• **GIVEN RECORDS**
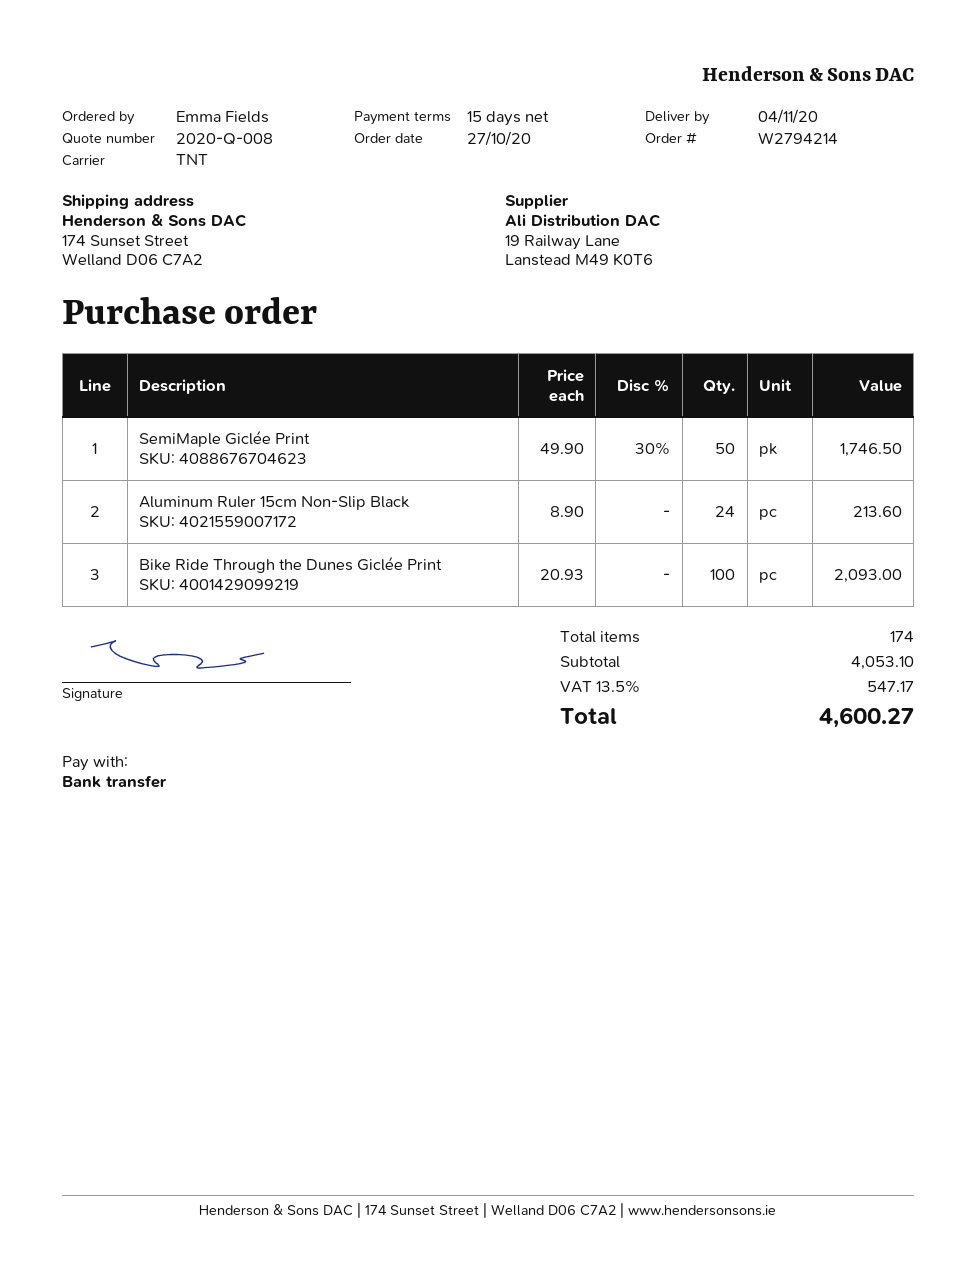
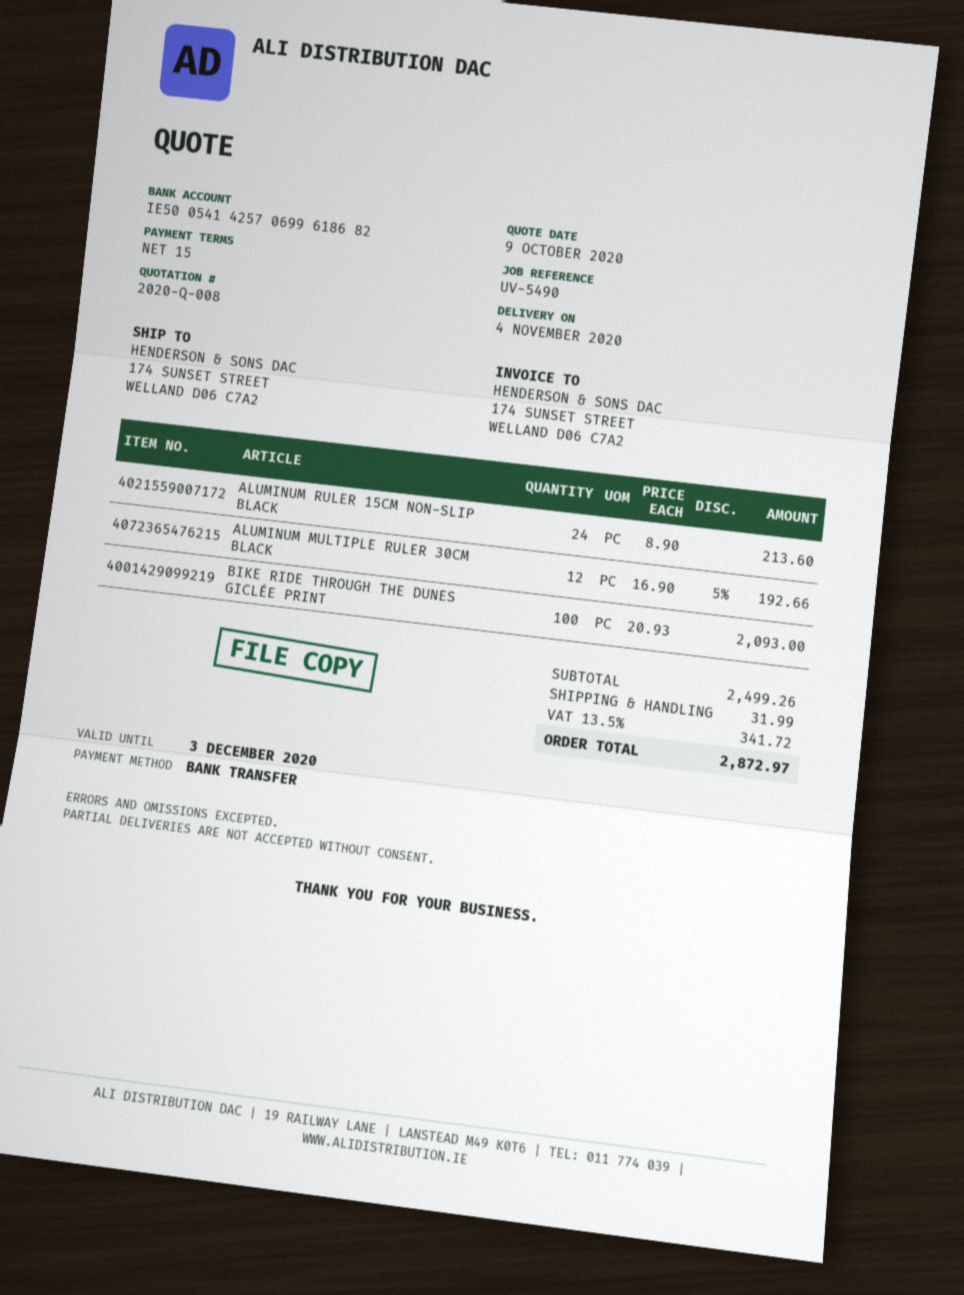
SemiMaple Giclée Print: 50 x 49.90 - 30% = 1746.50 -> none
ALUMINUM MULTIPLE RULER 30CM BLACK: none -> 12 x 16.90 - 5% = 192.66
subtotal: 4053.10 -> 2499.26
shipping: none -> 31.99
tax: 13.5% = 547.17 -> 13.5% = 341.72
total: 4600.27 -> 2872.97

• **EXERCISE GOAL**
The expected output is every line of the data, unchanged, with the pictures skipped.

• **EXERCISE SOLUTION**
SemiMaple Giclée Print: 50 x 49.90 - 30% = 1746.50 -> none
ALUMINUM MULTIPLE RULER 30CM BLACK: none -> 12 x 16.90 - 5% = 192.66
subtotal: 4053.10 -> 2499.26
shipping: none -> 31.99
tax: 13.5% = 547.17 -> 13.5% = 341.72
total: 4600.27 -> 2872.97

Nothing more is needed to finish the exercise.